契約書を2通作成して売主買主双方で保管するため、それぞれ1通分を負担するのが慣習です。ちなみに、不動産会社と結ぶ「媒介契約書」には印紙代は必要ありません。

住宅ローンを完済したら必ず「抵当権抹消登記」

あなたのマイホームに住宅ローンが残っていた場合、売却と同時に一括完済します。その後、物件に登記されていた「抵当権」を抹消する手続きが必要となります。次の買主が住宅ローンを組んであなたのマイホームを購入する際、その金融機関が新たに抵当権を第1位で登記する必要があるからです。売却と同時に、権利関係も精算するということになります。あなたから新しい買主への「所有権移転登記」(名義人を変更する登記)に必要な費用は買主が負担しますので、抵当権抹消費用のみ必要となります。

その際に必要なのは「登録免許税」という税金で、不動産1筆につき1000円です。戸建てで土地と建物の場合は2000円となります。
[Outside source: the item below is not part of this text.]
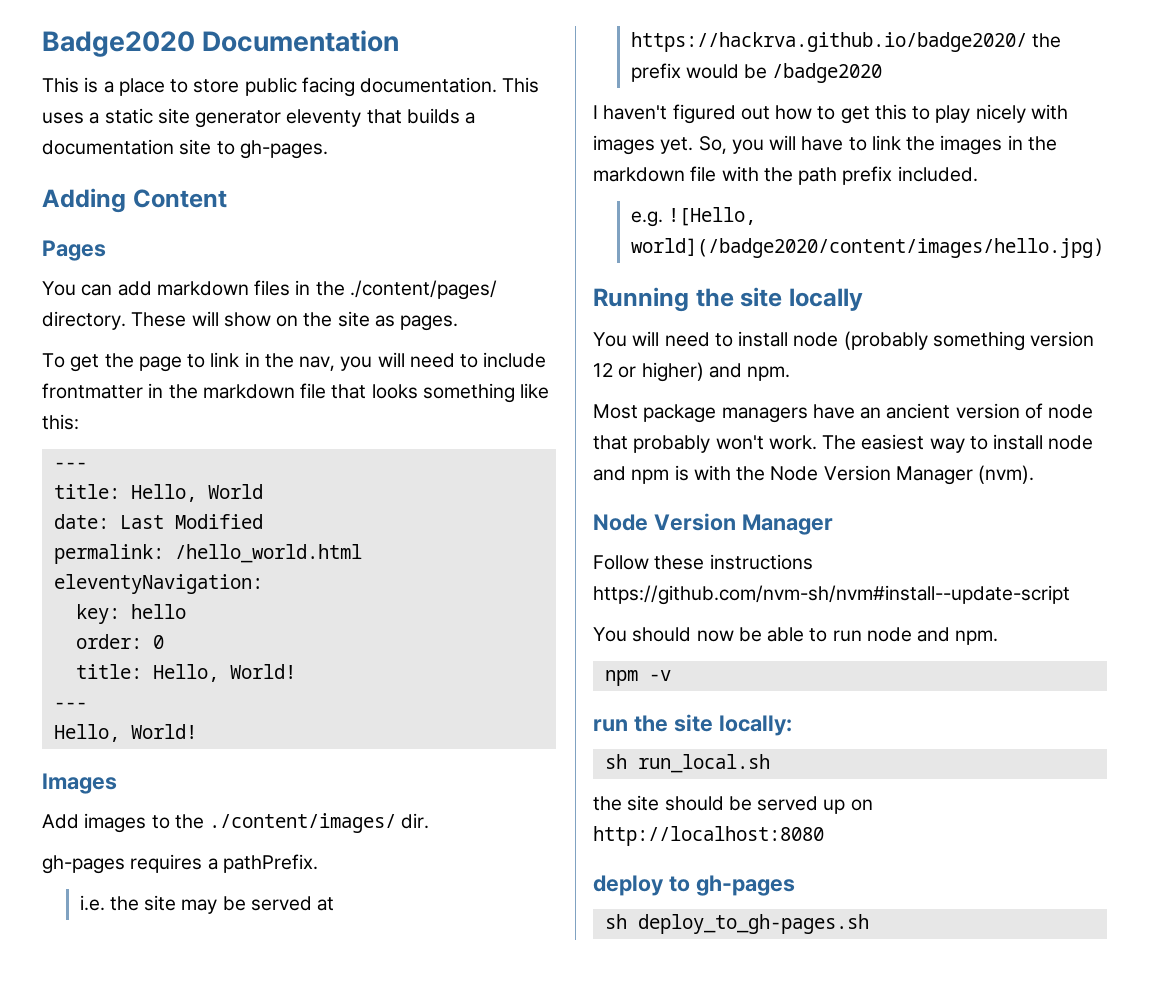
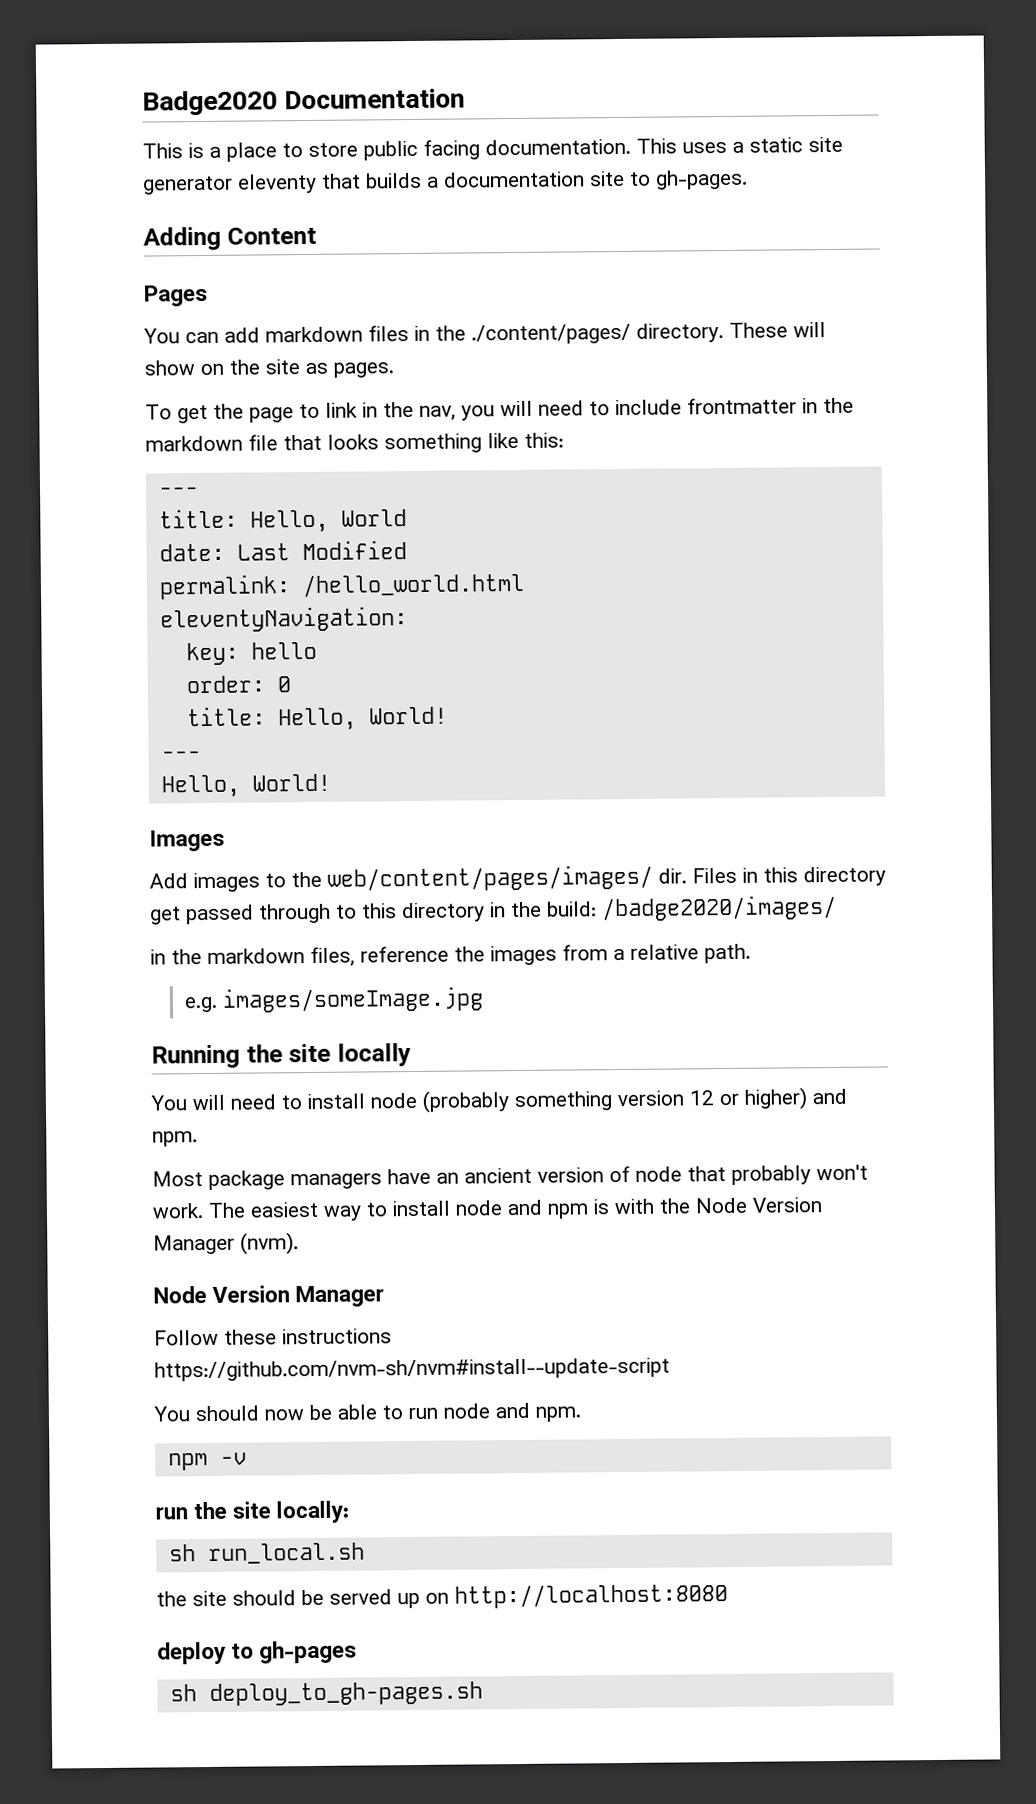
[209,813,397,833] ./content/images/ -> [327,864,653,892] web/content/pages/images/
[42,854,318,874] [79,895,335,914] [630,32,1061,52] [630,63,883,83] [593,104,1068,124] [593,135,1057,155] [593,166,978,185] // gh-pages requires a pathPrefix. // i.e. the site may be served at https://hackrva.github.io/badge2020/ the prefix would be /badge2020 // I haven't figured out how to get this to play nicely with images yet. So, you will have to link the images in the markdown file with the path prefix included. -> [692,866,886,887] [150,894,837,925] [150,943,751,967] Files in this directory get passed through to this directory in the build: /badge2020/images/ // in the markdown files, reference the images from a relative path.
[667,207,756,226] [630,238,1104,258] ![Hello, world](/badge2020/content/images/hello.jpg) -> [221,986,484,1013] images/someImage.jpg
なお登記に関することなので司法書士に依頼すると、別途報酬が必要となります。相場としては2~3万円といったところです。

お金を借りる時は「抵当権設定登記」をしますが、これは大きなお金が動きますし間違いがあってならないため(売買契約に直接影響する)必ず司法書士に依頼するのが通常です。しかし、抵当権抹消登記は司法書士に依頼しなくても手続きが可能です。最近はインターネット上で「登記申請書」のフォーマットが入手出来るため、自分自身で手続きする人も多いようです。もし間違いがあれば、窓口で指摘してもらえますので2~3回通う覚悟で挑戦してもいいかもしれません。

その他に必要な費用

この他に、必要に応じてかかる以下のような費用もあります。

・廃棄物の処分費……………10万円~50万円程度

・敷地の測量費………………50万円~80万円程度

・建物の解体費………………100万円~300万円程度

・ハウスクリーニング費……5万円~15万円程度

一般的な相場と考えて下さい。

仮住まいが必要な場合は引越し代は2回分

あなた自身もマイホームから新居に引っ越すことになりますが、契約によっては新居への入居まで時間がかかるケースがあります。例えば、引越し先が新築マンションで完成時期まで時間がある、など。この場合には「仮住まい」と呼ばれる一時的な滞在先が必要となります。その物件が賃貸であればその期間の家賃や初期費用、そして引っ越しも2回となるのでその分費用が嵩みます。